On 02/04/2008, Peter McNeil peter@mcneils.net wrote: [snip]
Any Ideas what might be happening? Surely it can't just be my machine???
Well, if you give a little more detail about the test you're running I can try and reproduce it on similar hardware - what's "stress" ?
J.
Jonathan Underwood wrote:
On 02/04/2008, Peter McNeil peter@mcneils.net wrote: [snip]
Any Ideas what might be happening? Surely it can't just be my machine???
Well, if you give a little more detail about the test you're running I can try and reproduce it on similar hardware - what's "stress" ?
J.
Stress is a stress testing program, however *anything* that fills up physical memory and needs swap causes the problem for me (I'm a java developer so my IDE and a few other programs can do that).
You may have memhog installed, if you have say 2GB memory then try memhog 2g and it will begin filling up memory, that should do it.
Cheers, Peter.
On 03/04/2008, Peter McNeil peter@mcneils.net wrote:
Jonathan Underwood wrote:
On 02/04/2008, Peter McNeil peter@mcneils.net wrote: [snip]
Any Ideas what might be happening? Surely it can't just be my
machine???
Well, if you give a little more detail about the test you're running I can try and reproduce it on similar hardware - what's "stress" ?
J.
Stress is a stress testing program, however *anything* that fills up physical memory and needs swap causes the problem for me (I'm a java developer so my IDE and a few other programs can do that).
You may have memhog installed, if you have say 2GB memory then try memhog 2g and it will begin filling up memory, that should do it.
Am currently sat at a x86_64 pentium D machine with 1GB ram. I did memhog 1g, which didn't trigger the bug you see. I also did stress --vm 32, which clobbered the machine while I went for coffee, but also didn't trigger the bug. This is with kernel 2.6.24.4-64.fc8. Tomorrow I can try on a pentium core 2 duo machine with 2G ram.
Jonathan Underwood wrote:
On 03/04/2008, Peter McNeil peter@mcneils.net wrote:
Jonathan Underwood wrote:
On 02/04/2008, Peter McNeil peter@mcneils.net wrote: [snip]
Any Ideas what might be happening? Surely it can't just be my
machine???
Well, if you give a little more detail about the test you're running I can try and reproduce it on similar hardware - what's "stress" ?
J.
Stress is a stress testing program, however *anything* that fills up physical memory and needs swap causes the problem for me (I'm a java developer so my IDE and a few other programs can do that).
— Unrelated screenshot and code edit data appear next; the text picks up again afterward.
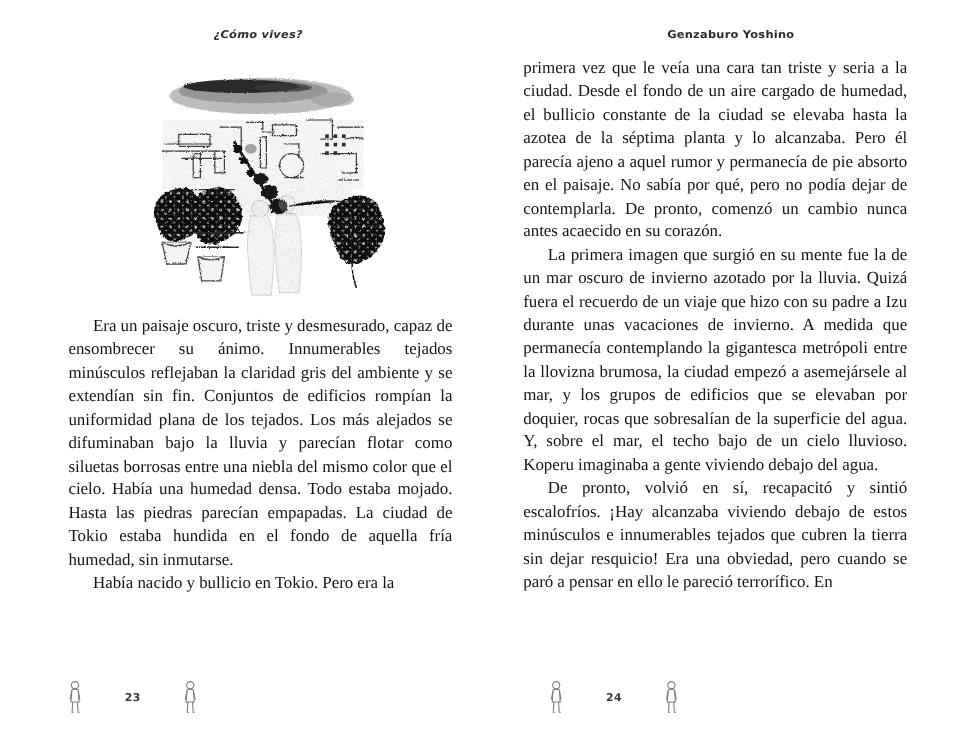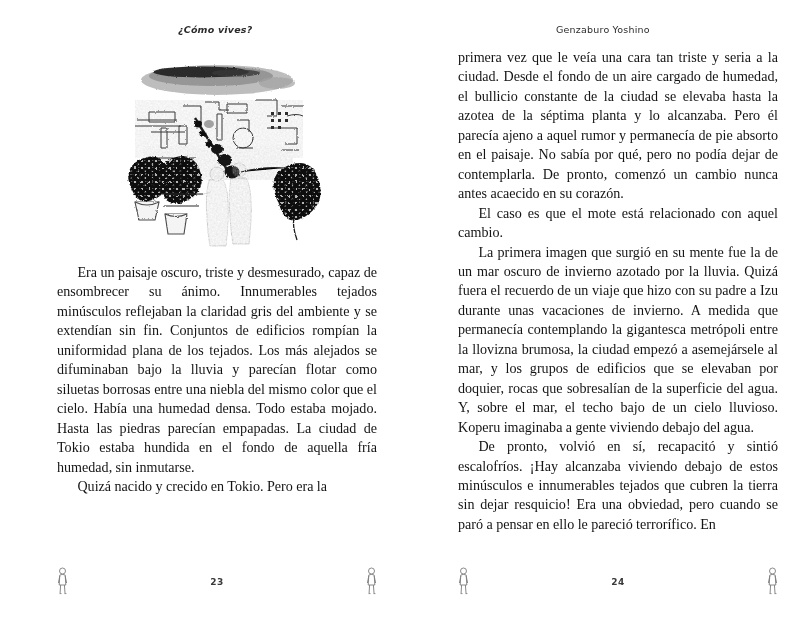--- a/index.html
+++ b/index.html
@@ -34,32 +34,32 @@
   }
   .runhead-left {
     left: 166px;
     font-style: italic;
     font-weight: 600;
     transform: scaleY(0.94);
     margin-left: 12px;
   }
   .runhead-right {
     left: 556px;
-    font-weight: 400;
+    font-weight: 700;
     transform: scaleY(0.94);
   }
 
   
   .page {
     position: absolute;
     top: 48px;
     width: 320px;
   }
   .page-left  { left: 57px; }
-  .page-right { left: 458px; }
+  .page-right { left: 436px; }
 
   .para {
     margin: 0;
     font-size: 14.1px;
     line-height: 19.45px;
     text-align: justify;
     text-justify: inter-word;
     text-indent: 1.45em;
     color: #141414;
     word-spacing: -0.1px;
@@ -83,22 +83,22 @@
     height: 205px;
   }
 
   
   .folio {
     position: absolute;
     bottom: 26px;
     width: 320px;
     display: flex;
     align-items: center;
-    justify-content: space-between;
-    gap: 8px;
+    justify-content: flex-start;
+    gap: 36px;
   }
   .folio-left  { left: 57px; }
   .folio-right { left: 458px; }
 
   .folio-num {
     font-family: "DejaVu Sans", sans-serif;
     font-size: 9px;
     font-weight: 600;
     color: #3a3a3a;
     letter-spacing: 0.4px;
@@ -231,26 +231,25 @@
 
         <g stroke="#2b2b2b" stroke-width="1.2" filter="url(#rough)">
           <path d="M70 140 h42"></path>
           <path d="M72 152 h36"></path>
           <path d="M150 118 q22 -6 44 -4"></path>
         </g>
       </svg>
     </div>
 
     <p class="para">Era un paisaje oscuro, triste y desmesurado, capaz de ensombrecer su ánimo. Innumerables tejados minúsculos reflejaban la claridad gris del ambiente y se extendían sin fin. Conjuntos de edificios rompían la uniformidad plana de los tejados. Los más alejados se difuminaban bajo la lluvia y parecían flotar como siluetas borrosas entre una niebla del mismo color que el cielo. Había una humedad densa. Todo estaba mojado. Hasta las piedras parecían empapadas. La ciudad de Tokio estaba hundida en el fondo de aquella fría humedad, sin inmutarse.</p>
-    <p class="para">Quizá nacido y crecido en Tokio. Pero era la</p>
+    <p class="para">Había nacido y bullicio en Tokio. Pero era la</p>
   </div>
 
   <div class="page page-right">
     <p class="para no-indent">primera vez que le veía una cara tan triste y seria a la ciudad. Desde el fondo de un aire cargado de humedad, el bullicio constante de la ciudad se elevaba hasta la azotea de la séptima planta y lo alcanzaba. Pero él parecía ajeno a aquel rumor y permanecía de pie absorto en el paisaje. No sabía por qué, pero no podía dejar de contemplarla. De pronto, comenzó un cambio nunca antes acaecido en su corazón.</p>
-    <p class="para">El caso es que el mote está relacionado con aquel cambio.</p>
     <p class="para">La primera imagen que surgió en su mente fue la de un mar oscuro de invierno azotado por la lluvia. Quizá fuera el recuerdo de un viaje que hizo con su padre a Izu durante unas vacaciones de invierno. A medida que permanecía contemplando la gigantesca metrópoli entre la llovizna brumosa, la ciudad empezó a asemejársele al mar, y los grupos de edificios que se elevaban por doquier, rocas que sobresalían de la superficie del agua. Y, sobre el mar, el techo bajo de un cielo lluvioso. Koperu imaginaba a gente viviendo debajo del agua.</p>
     <p class="para">De pronto, volvió en sí, recapacitó y sintió escalofríos. ¡Hay alcanzaba viviendo debajo de estos minúsculos e innumerables tejados que cubren la tierra sin dejar resquicio! Era una obviedad, pero cuando se paró a pensar en ello le pareció terrorífico. En</p>
   </div>
 
   <div class="folio folio-left">
     <svg class="folio-figure" viewBox="0 0 11 28">
       <g fill="none" stroke="#4a4a4a" stroke-width="0.9">
         <circle cx="5.5" cy="4" r="3"></circle>
         <path d="M2.8 8 q2.7 -1.2 5.4 0 l0.6 10 h-6.6 z"></path>
         <path d="M2.8 9 l-1.4 7"></path>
You may have memhog installed, if you have say 2GB memory then try memhog 2g and it will begin filling up memory, that should do it.
Am currently sat at a x86_64 pentium D machine with 1GB ram. I did memhog 1g, which didn't trigger the bug you see. I also did stress --vm 32, which clobbered the machine while I went for coffee, but also didn't trigger the bug. This is with kernel 2.6.24.4-64.fc8. Tomorrow I can try on a pentium core 2 duo machine with 2G ram.
Thanks for that, just installed and tried 2.6.24-64.fc8, and the same error is triggered on my machine.
On 04/04/2008, Peter McNeil peter@mcneils.net wrote:
Thanks for that, just installed and tried 2.6.24-64.fc8, and the same error is triggered on my machine.
FWIW, I just tried both memhog 2g and memhog 3g on a core 2 duo machine with 2GB ram, and didn't trigger the bug. This doesn't mean you're not seeing a genuine bug however - you should probably still report it upstream.
J.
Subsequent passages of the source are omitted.